From: Emily Shepherd <emily@redcoat.dev>
To: Rob Landley <rob@landley.net>
Cc: "Andrew Morton" <akpm@linux-foundation.org>,
initramfs@vger.kernel.org,
"Thomas Strömberg" <t+github@chainguard.dev>,
"Anders Björklund" <anders.f.bjorklund@gmail.com>,
"Giuseppe Scrivano" <giuseppe@scrivano.org>,
"Al Viro" <viro@zeniv.linux.org.uk>,
"Christoph Hellwig" <hch@lst.de>, "Jens Axboe" <axboe@kernel.dk>
Subject: Re: [PATCH v2] initramfs: Support unpacking directly to tmpfs
Date: Thu, 30 Nov 2023 03:31:38 +0000 [thread overview]
Message-ID: <37yuynohcuve46jhgzbz24ip6yb2lqvwcn6gpxwxpw6msgtk4b@7dgqfkdtjngb> (raw)
In-Reply-To: <cec90924-e7ec-377c-fb02-e0f25ab9db73@landley.net>
On Wed, Nov 29, 2023 at 02:53:49PM -0600, Rob Landley wrote:
>I'm assuming you can do process-local unmounts to prune what you'd be
>overmounting? (switch_root didn't _have_ to delete the old initramfs contents,
>it did it to free space. Containers similarly would remove privileges as part of
>their setup, and that includes mounts the new context shouldn't have.)
I think we are talking at cross purposes here, let's get back on track:
The aim is to do a pivot_root within a container's mount namespace. In
order to do this, we need at least two layers of "root" in the host
mount namespaces. If there is just one (ie rootfs), we can't pivot_root,
because rootfs cannot be removed.
Yes, you can switch_root or chroot or do any number of things, but that
is not relevant. That is not the way container runtimes tend to work.
The desirable outcome is pivot_root.
>From reading the link's summary, it seems like "unmount the old
>inherited /proc
>and /sys before you "mount --move newfs /" seems like it would have been a fix?
It was the patch that was made in the container runtimes at the time,
yes.
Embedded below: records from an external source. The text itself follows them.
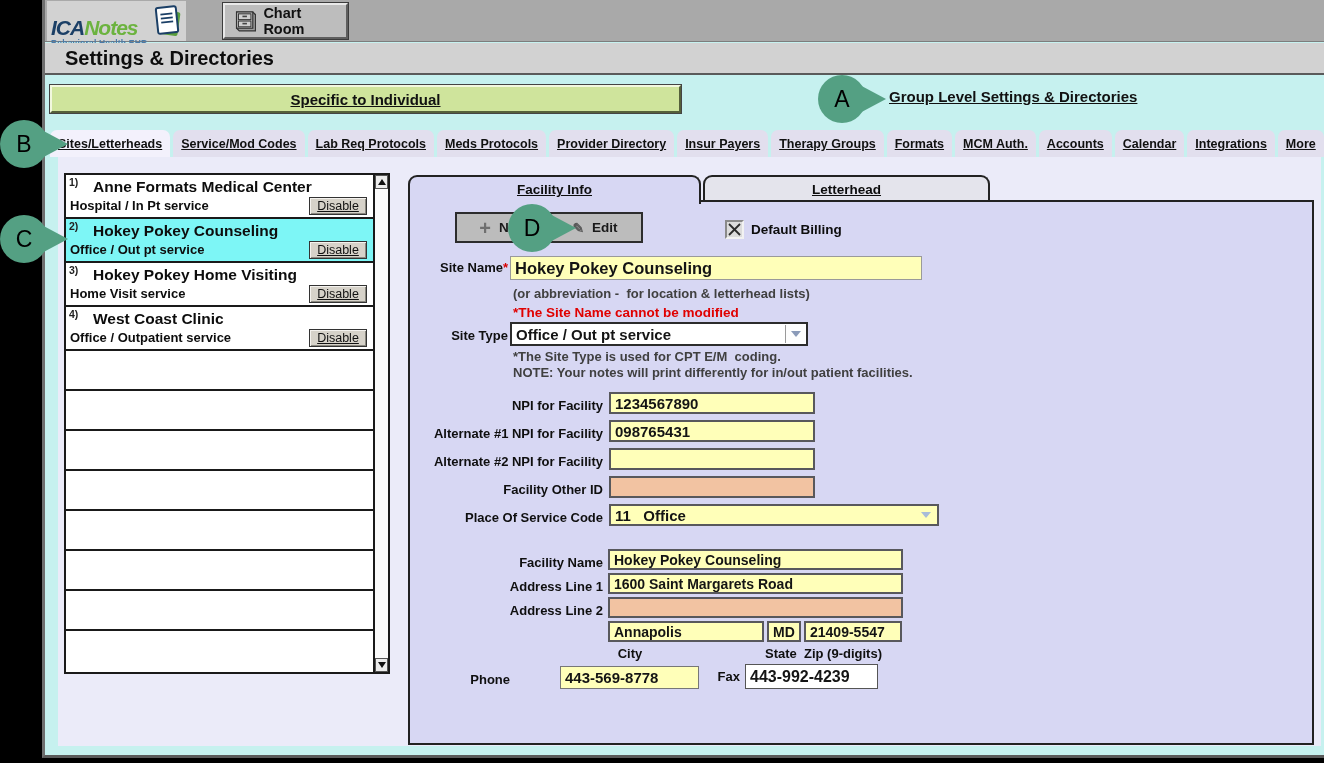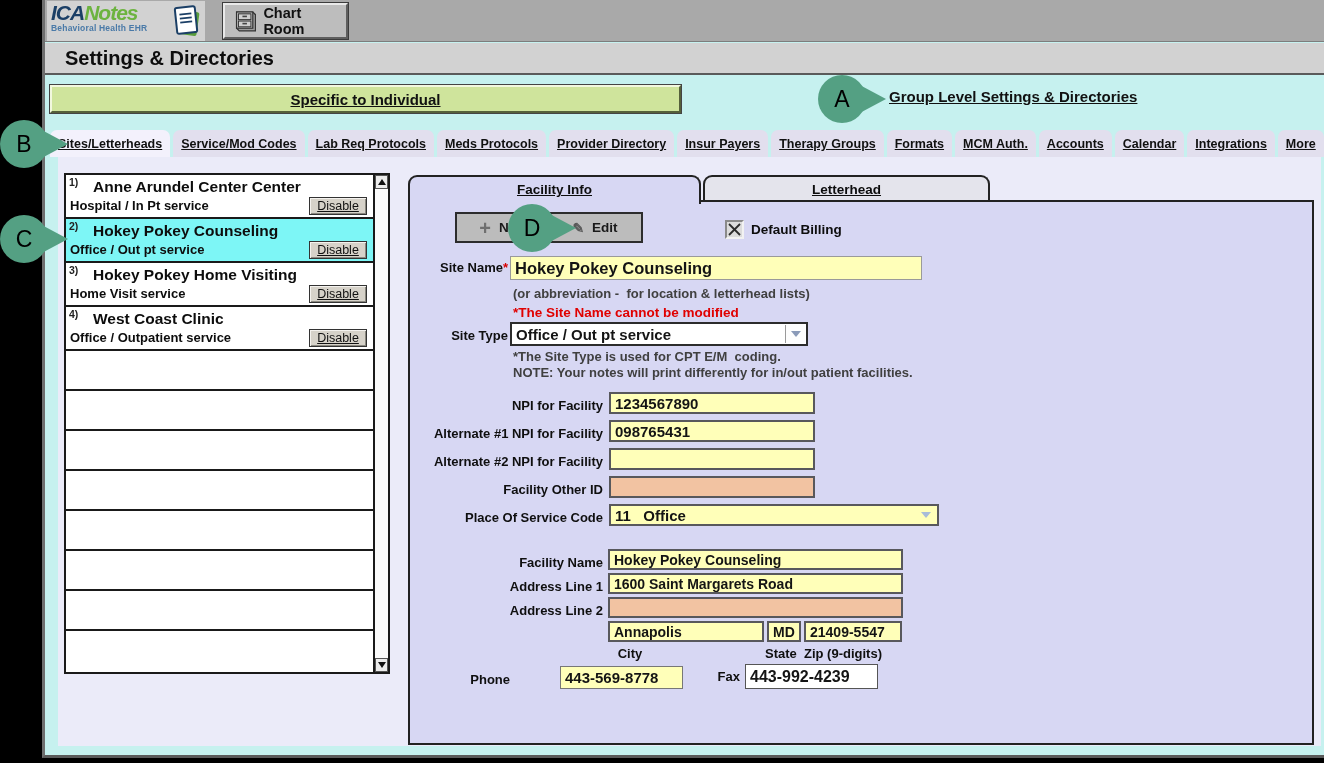"ICANotes" #logo-box { padding: 1px 4px -> 16px 4px; width: 158px -> 139px }
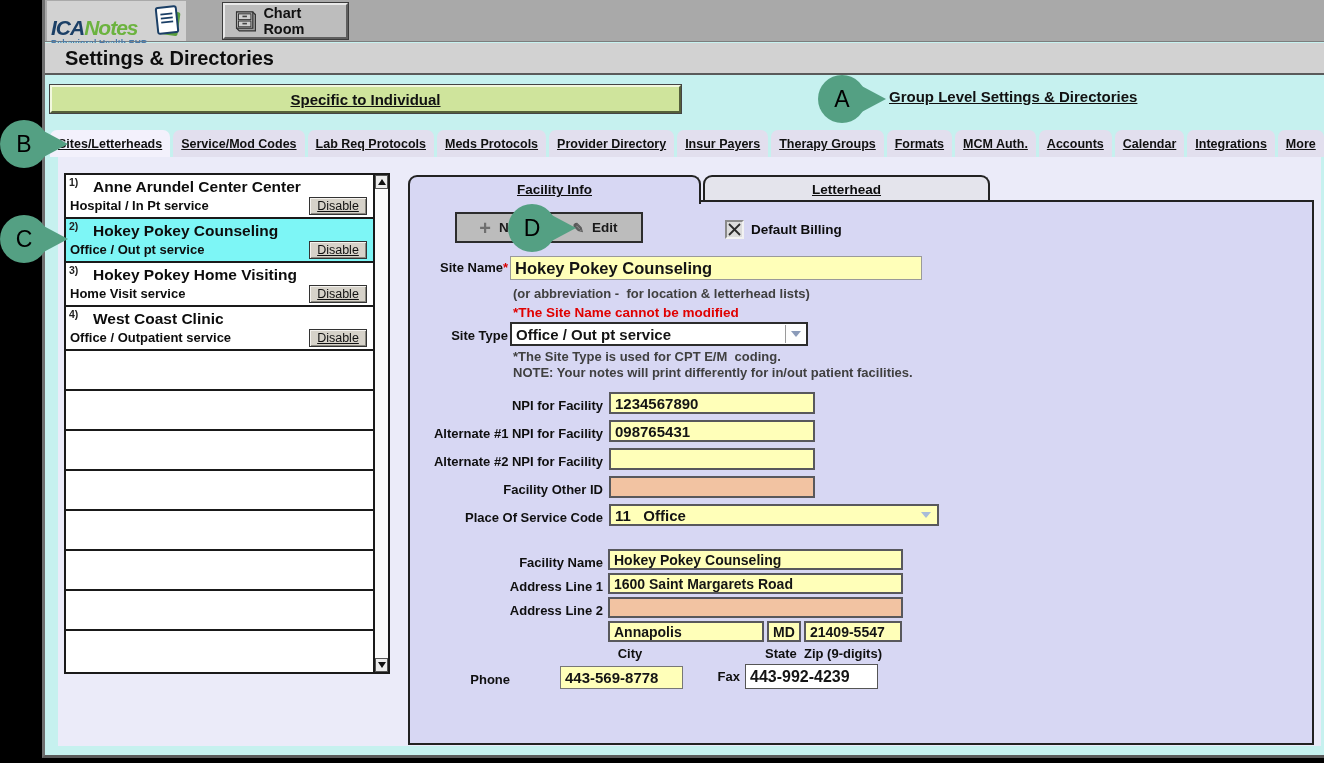"Anne Arundel Center Center" div.sname { text: Arundel Center -> Formats Medical }
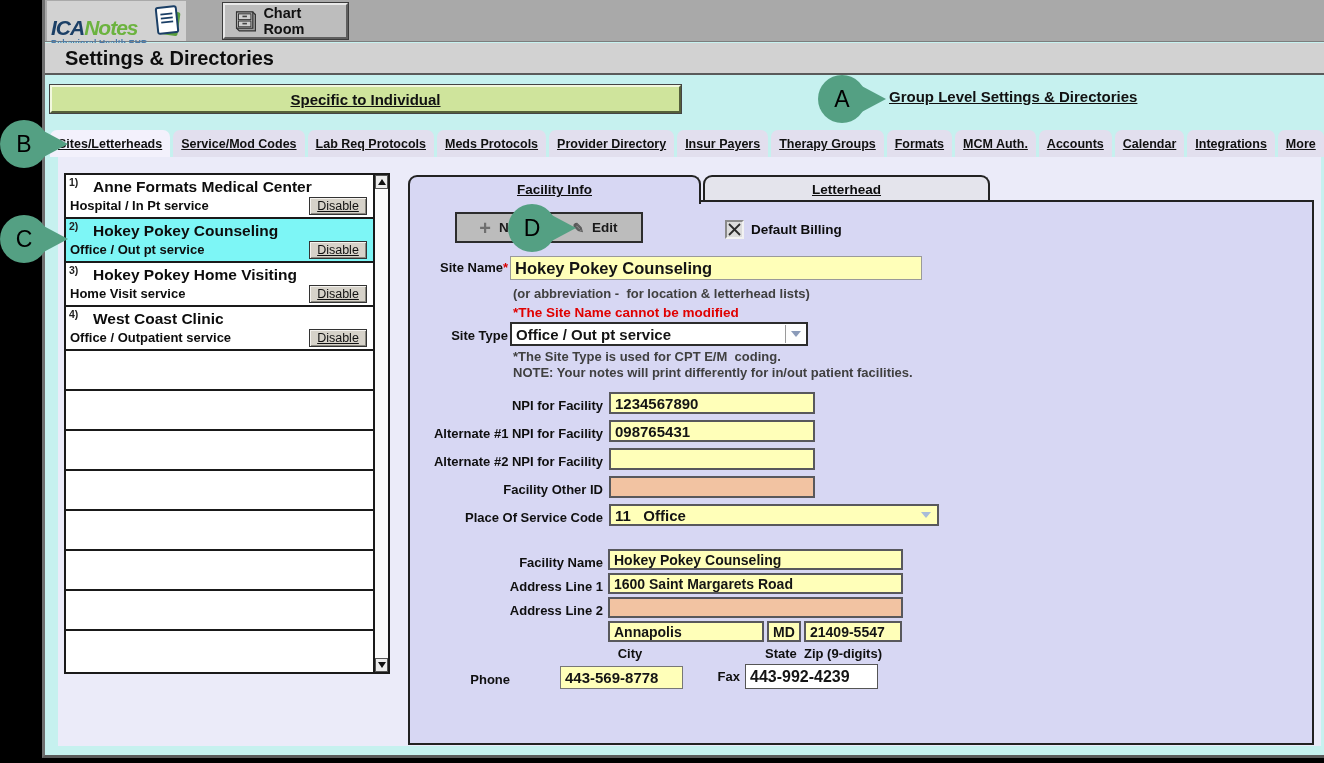"443-569-8778" div.field { width: 123px -> 139px }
This does not change the fact that the _desirable_ path is
pivot_root.
>Lazy unmount it (which never affects a process's open files, including
>the "/"
>and "." symlinks in each process), then mount --move so the visibility hides it,
>then teach the kernel that "overmounted" lets lazy unmounts go. (Which it
>_might_ already do if the reference count falls to 0 because of "." and "/"
>leaving, although you'd have to make sure no other open file descriptors
>referenced it in your current namespace from /dev entries and just plain
>inherited filehandles...)
>
>But it seems doable?
You can unmount child mounts, sure, but if your root is rootfs, you
can't unmount it. The aim of this change is to make unmounting the host
root more convenient, by ensuring there is a blank rootfs below it.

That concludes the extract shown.